根据值合并行( pandas 到Excel-xlsxwriter) [英] Merge rows based on value (pandas to excel - xlsxwriter)

查看:172
本文介绍了根据值合并行( pandas 到Excel-xlsxwriter)的处理方法,对大家解决问题具有一定的参考价值,需要的朋友们下面随着小编来一起学习吧!

问题描述

我正在尝试使用xlsxwriter将Pandas数据帧输出到excel文件中.但是,我正在尝试应用一些基于规则的格式.特别是尝试合并具有相同值的单元格,但是在编写循环时遇到了麻烦. (这里是Python的新功能!)

I'm trying to output a Pandas dataframe into an excel file using xlsxwriter.
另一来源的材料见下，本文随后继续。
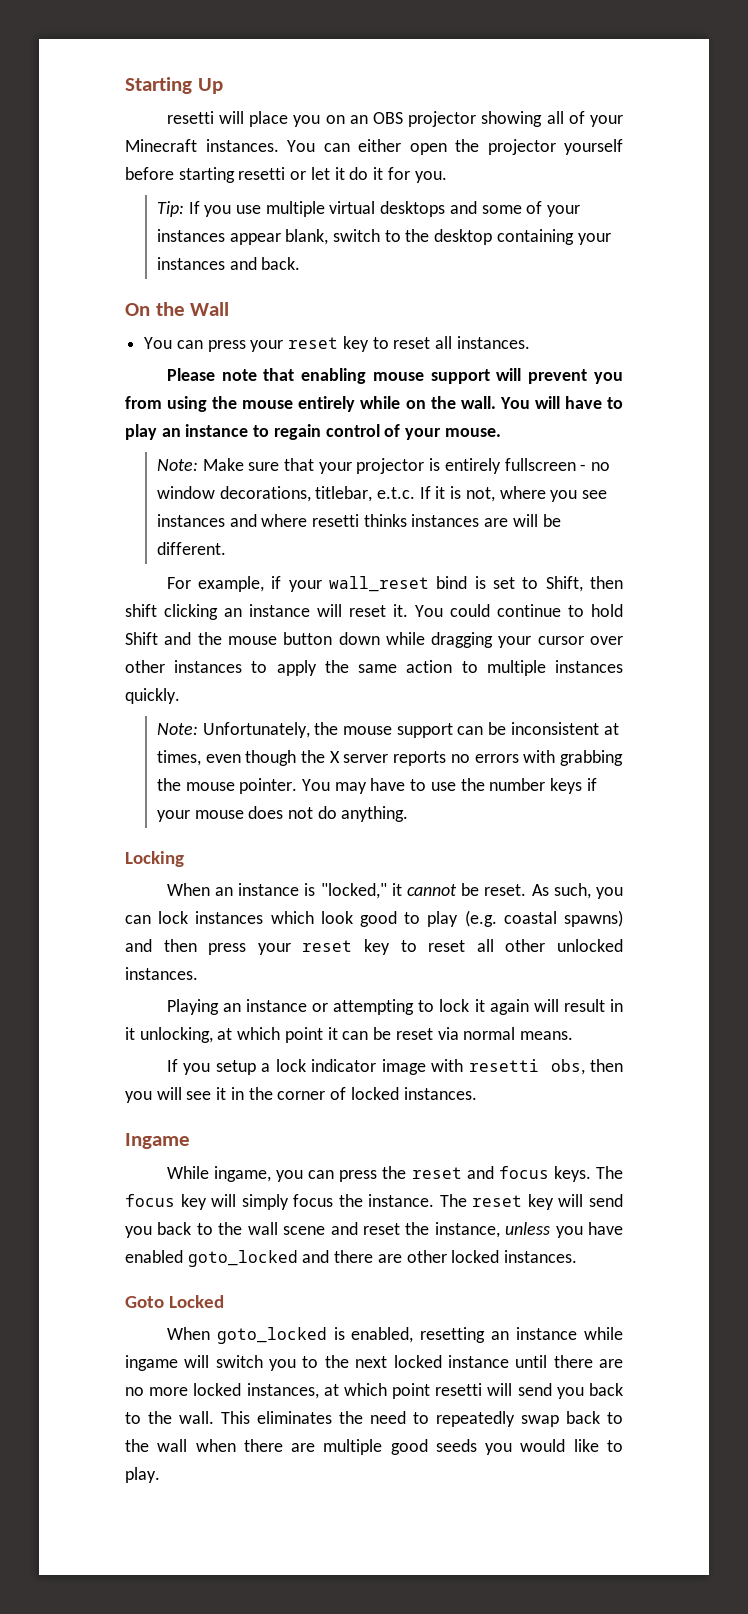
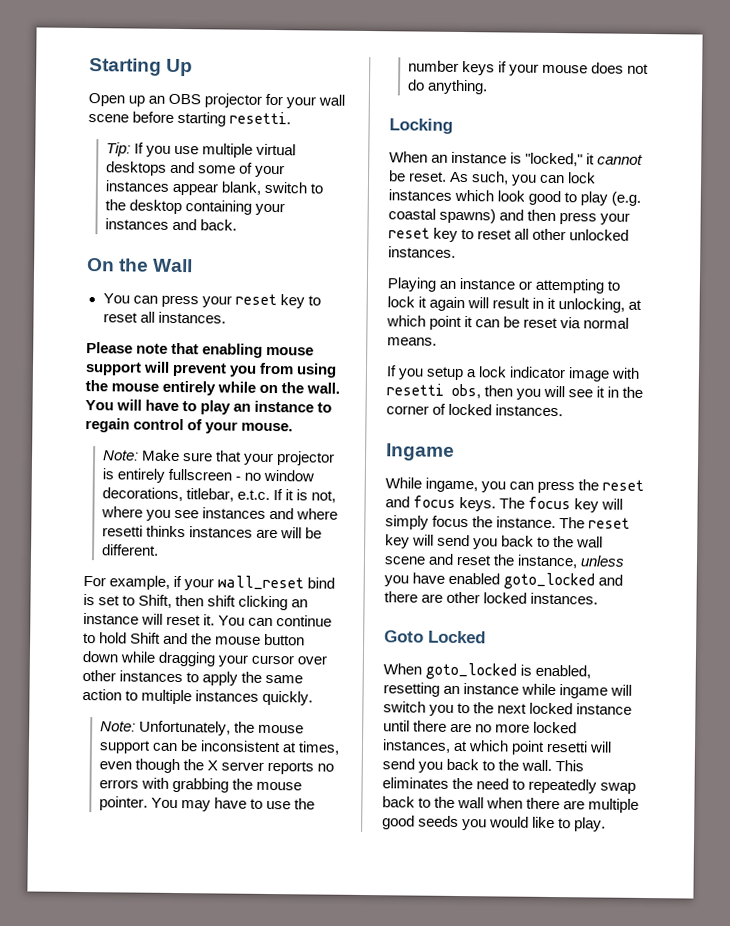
[166,111,623,127] [125,139,623,155] [125,167,447,183] resetti will place you on an OBS projector showing all of your Minecraft instances. You can either open the projector yourself before starting resetti or let it do it for you. -> [88,93,346,109] [88,111,292,127] Open up an OBS projector for your wall scene before starting resetti.
[450,604,490,617] could -> [248,617,274,627] can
However I'm trying to apply some rule-based formatting; specifically trying to merge cells that have the same value, but having trouble coming up with how to write the loop. (New to Python here!)

有关输出与预期输出的信息,请参见下文:

See below for output vs output expected:

(您可以根据上图看到,当它们具有相同的值时,我试图合并名称"列下的单元格).

(As you can see based off the image above I'm trying to merge cells under the Name column when they have the same values).

这是我到目前为止所拥有的:

Here is what I have thus far:

#This is the logic you use to merge cells in xlsxwriter (just an example)
worksheet.merge_range('A3:A4','value you want in merged cells', merge_format)

#Merge Car type Loop thought process...
#1.Loop through data frame where row n Name = row n -1 Name
#2.Get the length of the rows that have the same Name
#3.Based off the length run the merge_range function from xlsxwriter, worksheet.merge_range('range_found_from_loop','Name', merge_format)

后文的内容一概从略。